Path: utzoo!utgpu!water!watmath!clyde!att!osu-cis!tut.cis.ohio-state.edu!mailrus!purdue!decwrl!ucbvax!agate!saturn!evan
From: evan@saturn.ucsc.edu (Evan Schaffer)
Newsgroups: comp.society.futures
Subject: Re: The future of AI
Message-ID: <3965@saturn.ucsc.edu>
Date: 29 Jun 88 03:35:35 GMT
References: <48.22A3B84F@isishq.UUCP> <4347@killer.UUCP> <10425@stb.UUCP>
Reply-To: wolf@ssyx.ucsc.edu (Evan Schaffer)

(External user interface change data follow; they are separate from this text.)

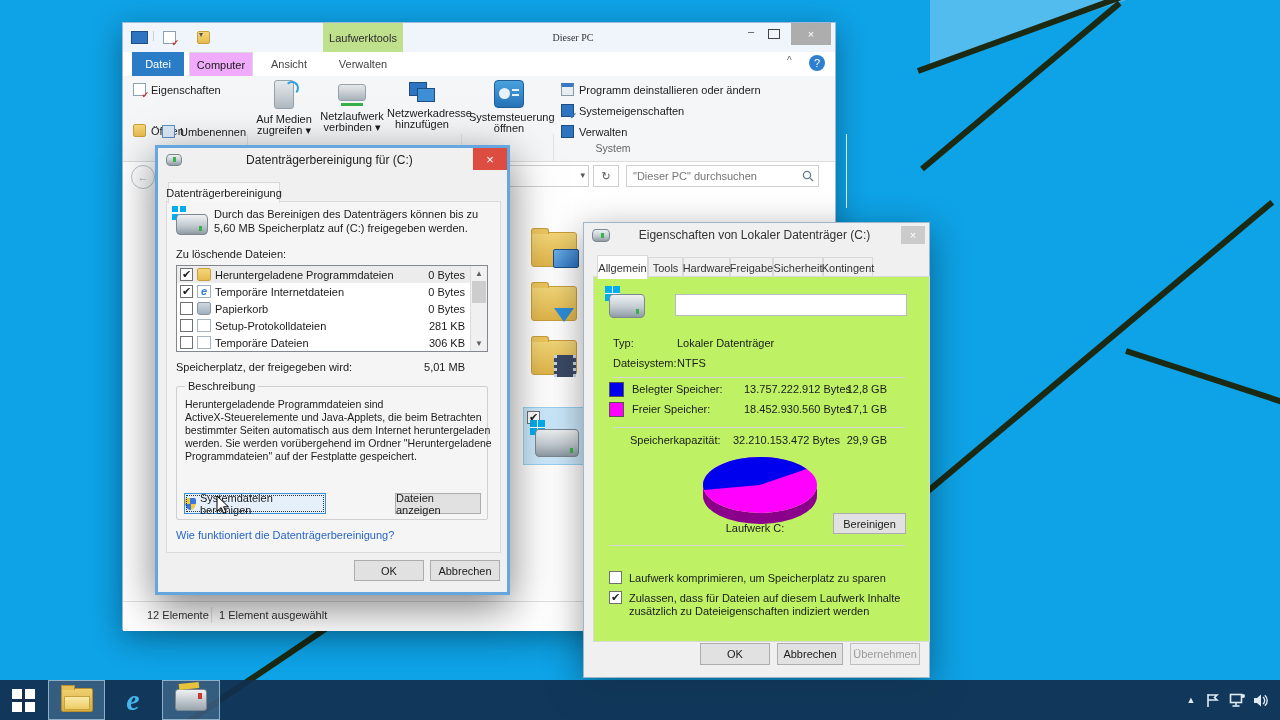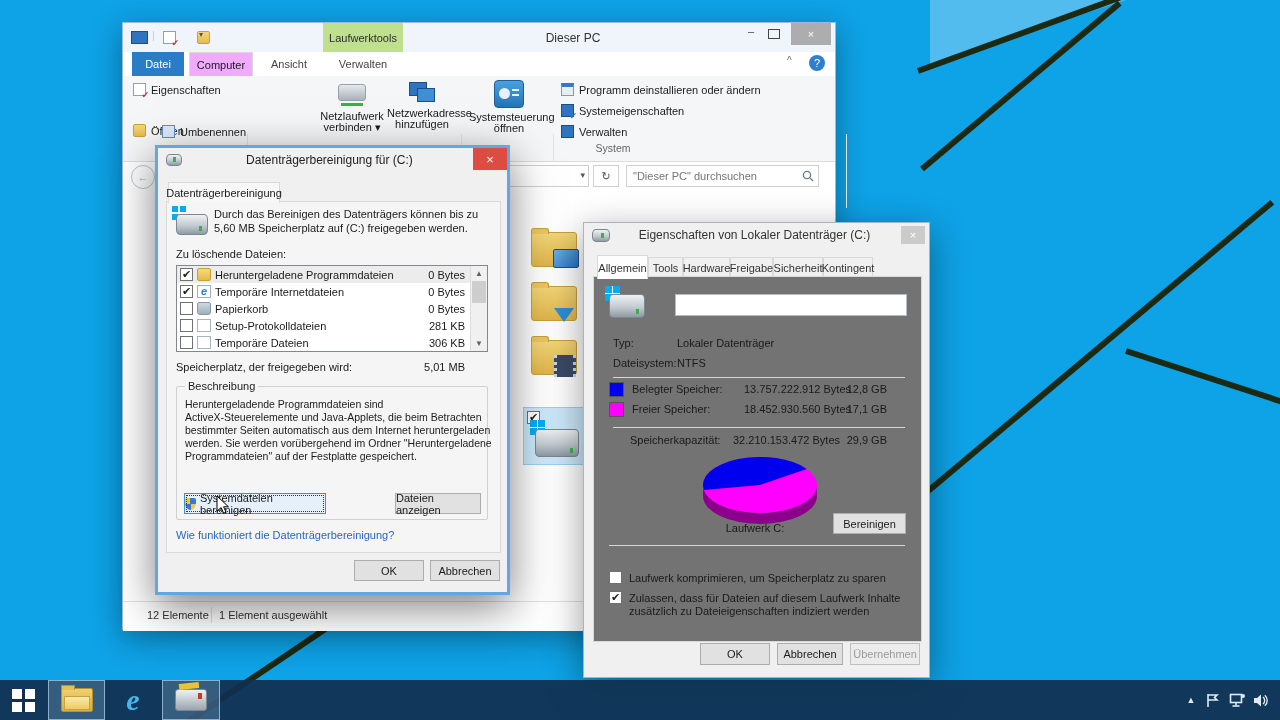"Dieser PC" div.abs { font-family: none -> Liberation Serif, serif; font-size: 12px -> 10px }
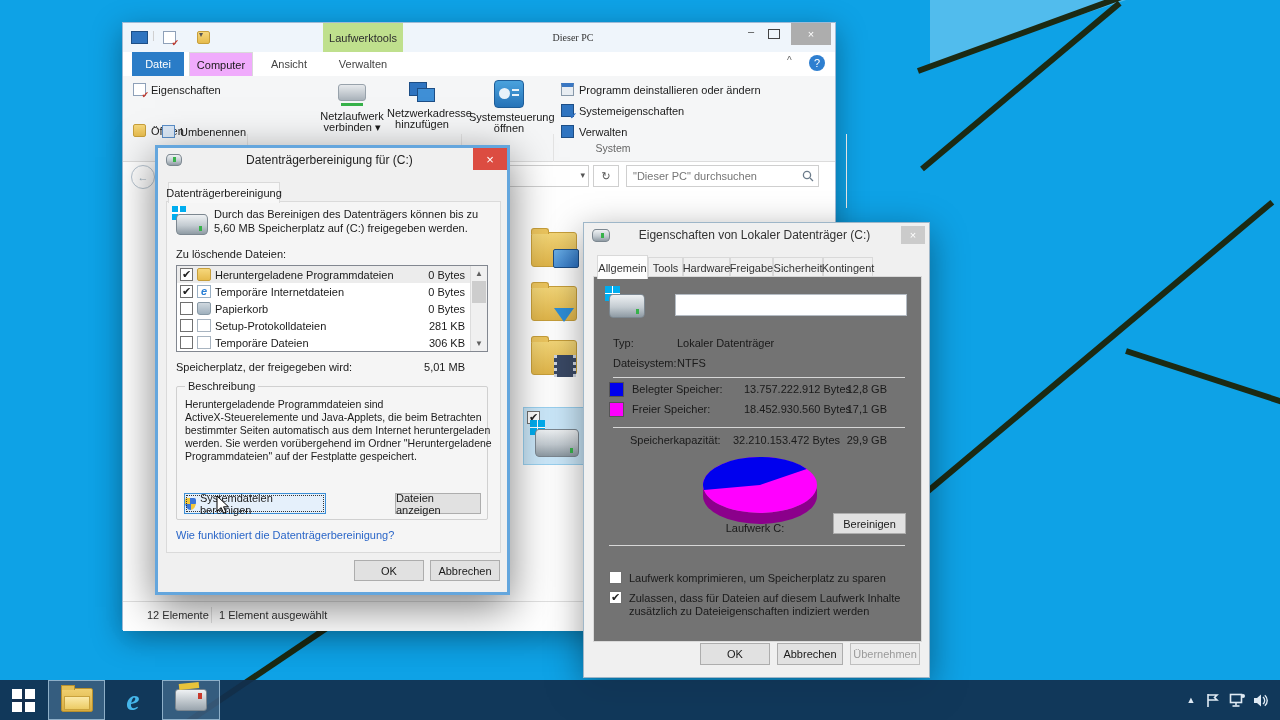"Auf Medien zugreifen ▾" div.abs { html: none -> <div><span></span><div>Auf Medien zugreifen ▾</div></div> }
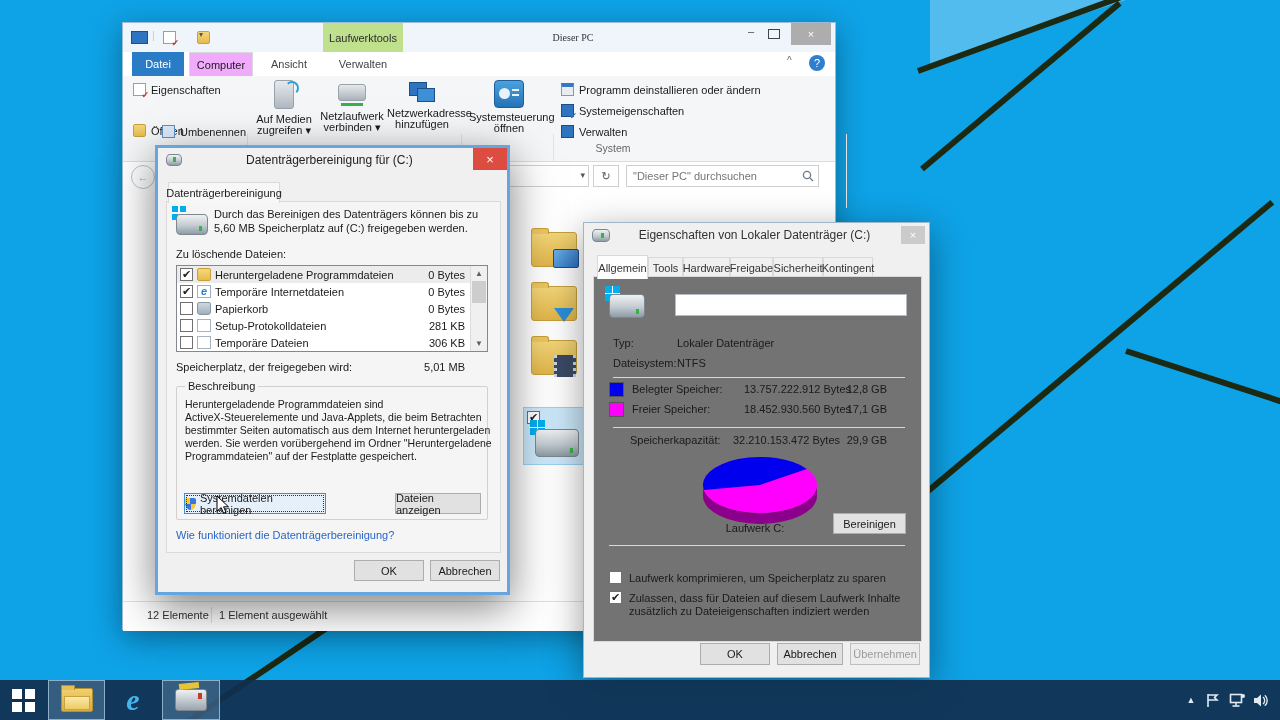"Typ:" .pr-page { background: #737373 -> #bef264; padding-left: none -> 8px }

Organization: University of California, Santa Cruz
Lines: 15

In article <10425@stb.UUCP> michael@stb.UUCP (Michael) writes:
>Actually, I have a bigger stumbling block to propose: Turing machines can do
>anything a major computer can do. There are a countable number of turing
>machines, but an uncountable number of problems. Therefore, any computer
>will be limited in what it can do.

Actually, there are an infinite number of turning machines.  Turing machines
may have an infinite number of states.  In fact, one can argue that,
given the size of a neuron, and the size of a human head, there are a limited
number of neurons that will fit in a human's head, so a turing machine is
capable of more complex behavior then a human.